When a line of the records below contains the string "Canada", copy that whole line.

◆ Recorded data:
☆ ☆ ☆
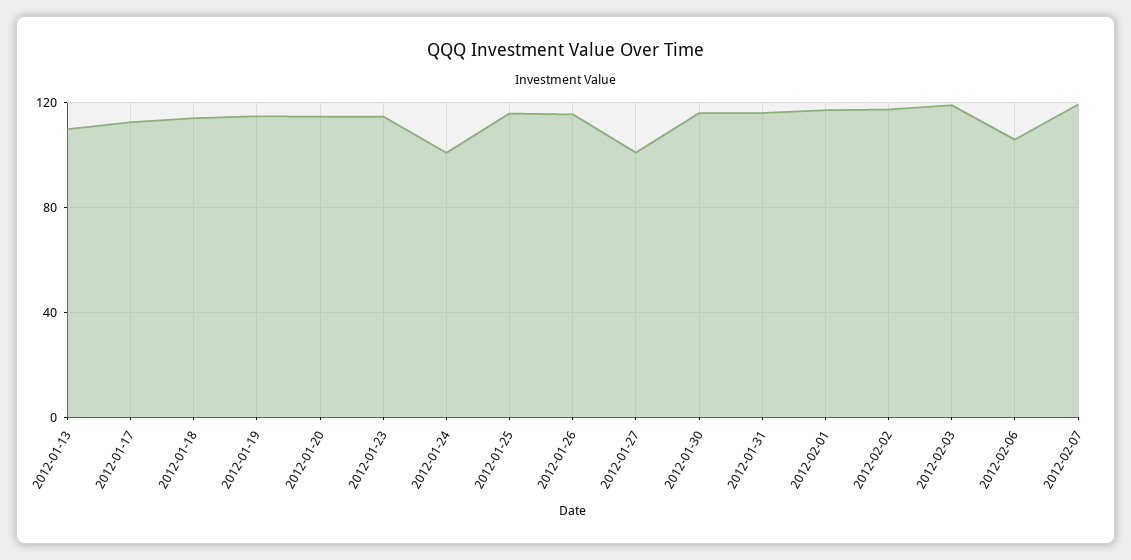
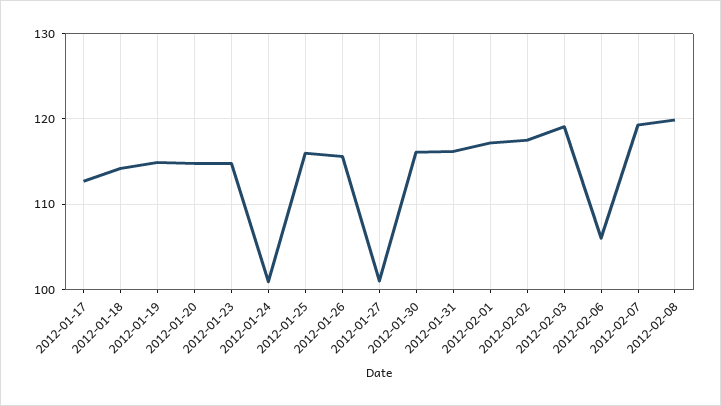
2012-01-13: 110 -> none
2012-02-08: none -> 120

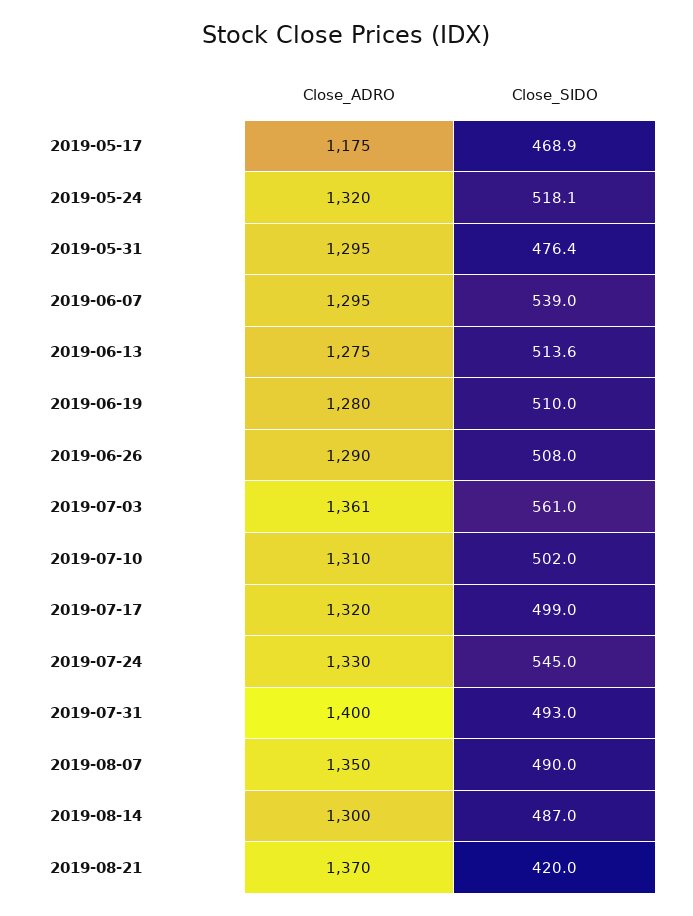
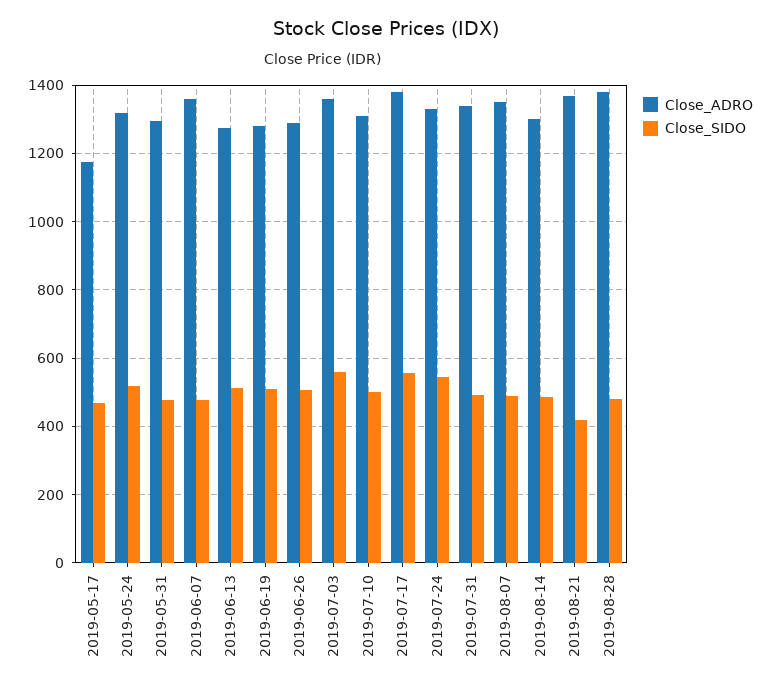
Close_ADRO, 2019-06-07: 1295 -> 1360
Close_SIDO, 2019-06-07: 539 -> 480
Close_ADRO, 2019-07-17: 1320 -> 1380
Close_SIDO, 2019-07-17: 499 -> 560
Close_ADRO, 2019-07-31: 1400 -> 1340
Close_ADRO, 2019-08-28: none -> 1380
Close_SIDO, 2019-08-28: none -> 480

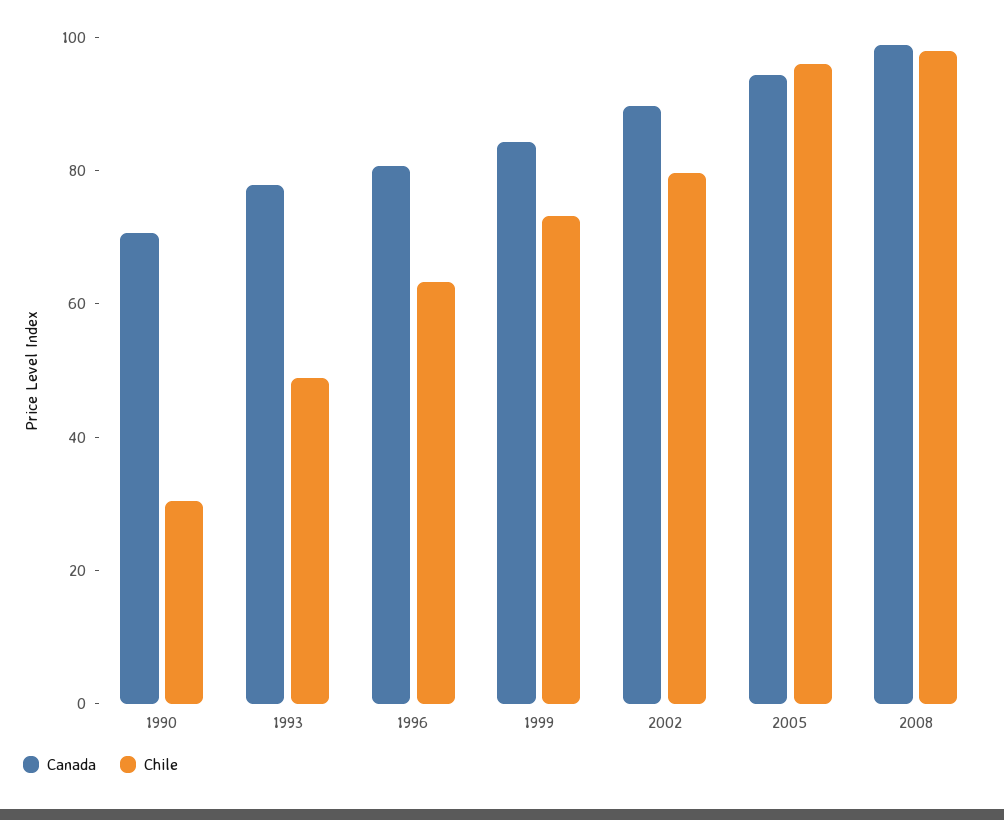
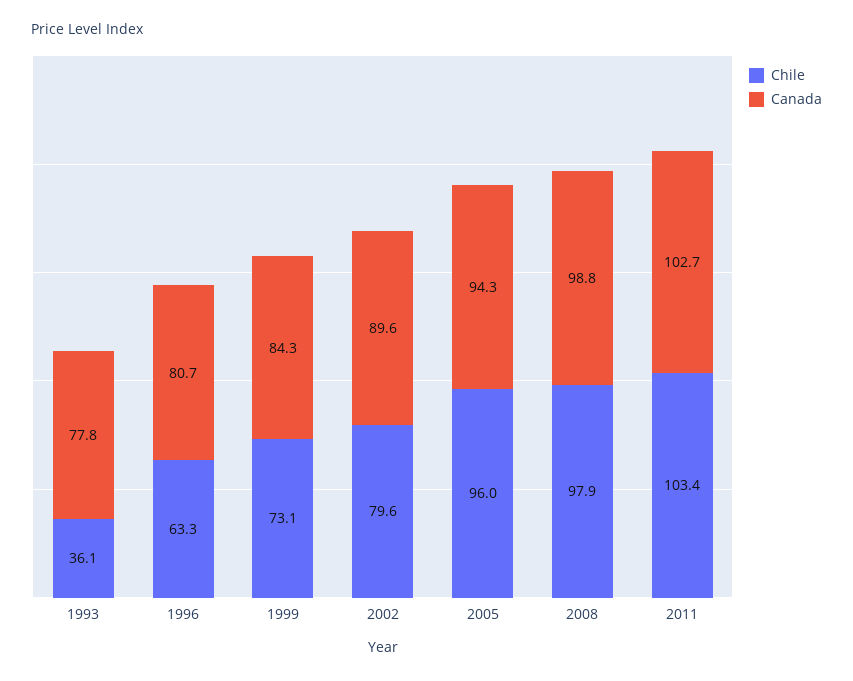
Canada, 1990: 70 -> none
Chile, 1990: 30 -> none
Chile, 1993: 50 -> 36.1
Chile, 2011: none -> 103.4
Canada, 2011: none -> 102.7

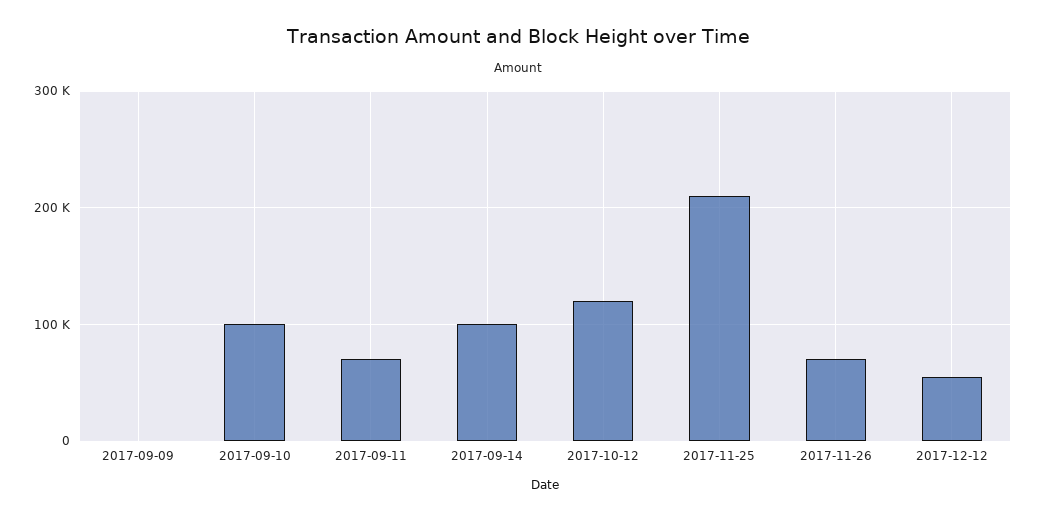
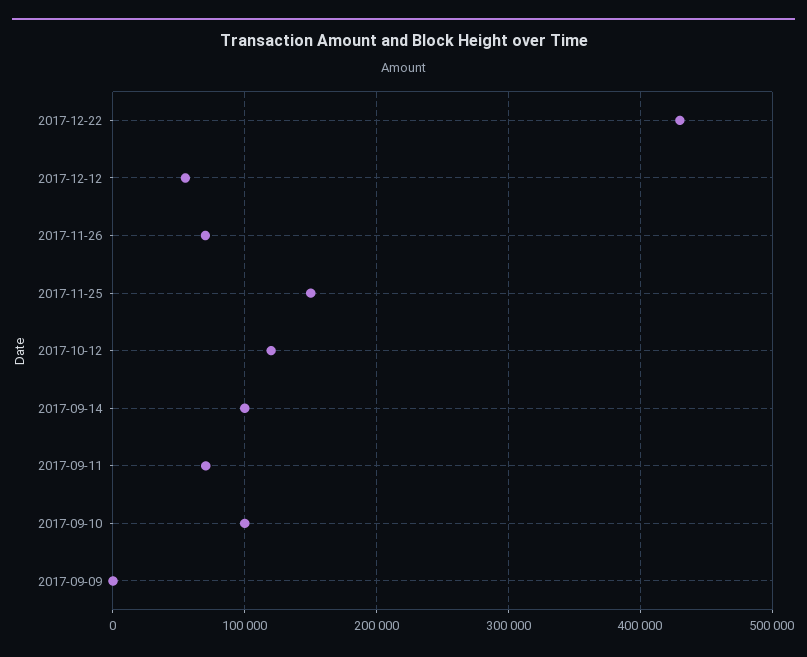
2017-11-25: 210000 -> 150000
2017-12-22: none -> 430000

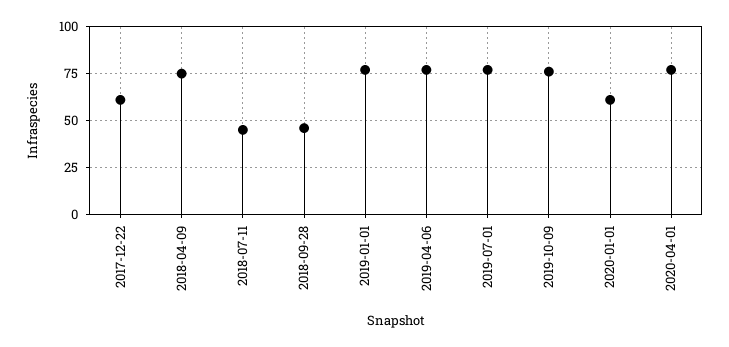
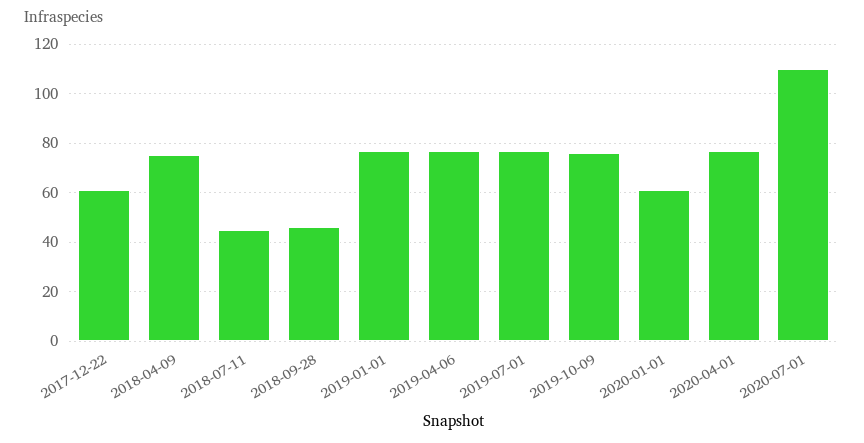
2020-07-01: none -> 110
☆ ☆ ☆
◆ Output for this exercise:
Canada, 1990: 70 -> none
Canada, 2011: none -> 102.7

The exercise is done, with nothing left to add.